The @Qualifier annotation is discussed in Fine-tuning Annotation-based Autowiring with Qualifiers. The examples in that section demonstrate the use of the @Qualifier annotation and custom qualifier annotations to provide fine-grained control when you resolve autowire candidates. Because those examples were based on XML bean definitions, the qualifier metadata was provided on the candidate bean definitions by using the qualifier or meta child elements of the bean element in the XML. When relying upon classpath scanning for auto-detection of components, you can provide the qualifier metadata with type-level annotations on the candidate class. The following three examples demonstrate this technique:

  • Java

  • Kotlin

@Component
@Qualifier("Action")
public class ActionMovieCatalog implements MovieCatalog {
	// ...
}
@Component
@Qualifier("Action")
class ActionMovieCatalog : MovieCatalog
  • Java

  • Kotlin

@Component
@Genre("Action")
public class ActionMovieCatalog implements MovieCatalog {
	// ...
}
@Component
@Genre("Action")
class ActionMovieCatalog : MovieCatalog {
	// ...
}
  • Java

  • Kotlin

@Component
@Offline
public class CachingMovieCatalog implements MovieCatalog {
	// ...
}
@Component
@Offline
class CachingMovieCatalog : MovieCatalog {
	// ...
}
As with most annotation-based alternatives, keep in mind that the annotation metadata is bound to the class definition itself, while the use of XML allows for multiple beans of the same type to provide variations in their qualifier metadata, because that metadata is provided per-instance rather than per-class.

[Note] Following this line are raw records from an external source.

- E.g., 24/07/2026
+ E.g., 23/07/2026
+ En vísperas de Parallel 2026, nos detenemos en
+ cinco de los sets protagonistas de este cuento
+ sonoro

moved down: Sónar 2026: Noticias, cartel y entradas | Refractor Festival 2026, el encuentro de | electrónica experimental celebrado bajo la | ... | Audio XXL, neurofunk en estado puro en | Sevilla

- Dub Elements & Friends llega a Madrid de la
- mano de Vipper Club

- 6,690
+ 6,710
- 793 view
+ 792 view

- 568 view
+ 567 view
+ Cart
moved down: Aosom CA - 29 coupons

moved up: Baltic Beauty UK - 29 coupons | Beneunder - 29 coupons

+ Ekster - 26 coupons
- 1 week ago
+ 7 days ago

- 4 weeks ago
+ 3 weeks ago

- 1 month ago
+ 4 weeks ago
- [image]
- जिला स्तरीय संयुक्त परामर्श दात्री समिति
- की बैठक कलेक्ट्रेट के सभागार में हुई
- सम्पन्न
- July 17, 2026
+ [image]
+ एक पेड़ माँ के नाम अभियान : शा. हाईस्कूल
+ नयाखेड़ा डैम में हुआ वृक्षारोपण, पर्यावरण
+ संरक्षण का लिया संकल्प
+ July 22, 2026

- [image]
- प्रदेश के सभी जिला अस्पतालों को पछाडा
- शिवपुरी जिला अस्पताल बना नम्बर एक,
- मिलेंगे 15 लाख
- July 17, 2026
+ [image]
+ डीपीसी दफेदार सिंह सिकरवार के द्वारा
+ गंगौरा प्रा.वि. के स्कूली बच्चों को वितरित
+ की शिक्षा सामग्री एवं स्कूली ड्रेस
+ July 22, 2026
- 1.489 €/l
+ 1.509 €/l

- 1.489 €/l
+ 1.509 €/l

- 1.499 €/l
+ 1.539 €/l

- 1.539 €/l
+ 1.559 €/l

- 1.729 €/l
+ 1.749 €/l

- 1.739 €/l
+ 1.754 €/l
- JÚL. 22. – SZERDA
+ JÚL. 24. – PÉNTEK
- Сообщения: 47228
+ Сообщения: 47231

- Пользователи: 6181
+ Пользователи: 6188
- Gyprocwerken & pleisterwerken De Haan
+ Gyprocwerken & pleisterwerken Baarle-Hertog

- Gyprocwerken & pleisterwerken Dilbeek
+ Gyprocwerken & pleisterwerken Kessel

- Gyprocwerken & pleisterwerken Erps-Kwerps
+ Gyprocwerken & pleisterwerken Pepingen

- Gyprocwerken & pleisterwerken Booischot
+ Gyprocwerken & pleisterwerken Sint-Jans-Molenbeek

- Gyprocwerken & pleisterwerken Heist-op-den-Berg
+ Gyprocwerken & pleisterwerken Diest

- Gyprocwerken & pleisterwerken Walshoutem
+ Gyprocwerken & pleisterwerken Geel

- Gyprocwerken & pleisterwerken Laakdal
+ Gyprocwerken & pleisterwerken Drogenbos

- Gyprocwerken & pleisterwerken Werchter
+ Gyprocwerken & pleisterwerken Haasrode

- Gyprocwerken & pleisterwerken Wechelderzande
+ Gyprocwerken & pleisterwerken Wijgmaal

Generating an Index of Candidate Components

While classpath scanning is very fast, it is possible to improve the startup performance of large applications by creating a static list of candidates at compilation time. In this mode, all modules that are targets of component scanning must use this mechanism.

Your existing @ComponentScan or <context:component-scan/> directives must remain unchanged to request the context to scan candidates in certain packages. When the ApplicationContext detects such an index, it automatically uses it rather than scanning the classpath.

To generate the index, add an additional dependency to each module that contains components that are targets for component scan directives. The following example shows how to do so with Maven:

<dependencies>
	<dependency>
		<groupId>org.springframework</groupId>
		<artifactId>spring-context-indexer</artifactId>
		<version>6.0.23</version>
		<optional>true</optional>
	</dependency>
</dependencies>

With Gradle 4.5 and earlier, the dependency should be declared in the compileOnly configuration, as shown in the following example:

dependencies {
	compileOnly "org.springframework:spring-context-indexer:6.0.23"
}

With Gradle 4.6 and later, the dependency should be declared in the annotationProcessor configuration, as shown in the following example:

dependencies {
	annotationProcessor "org.springframework:spring-context-indexer:6.0.23"
}

The spring-context-indexer artifact generates a META-INF/spring.components file that is included in the jar file.

When working with this mode in your IDE, the spring-context-indexer must be registered as an annotation processor to make sure the index is up-to-date when candidate components are updated.
The index is enabled automatically when a META-INF/spring.components file is found on the classpath. If an index is partially available for some libraries (or use cases) but could not be built for the whole application, you can fall back to a regular classpath arrangement (as though no index were present at all) by setting spring.index.ignore to true, either as a JVM system property or via the SpringProperties mechanism.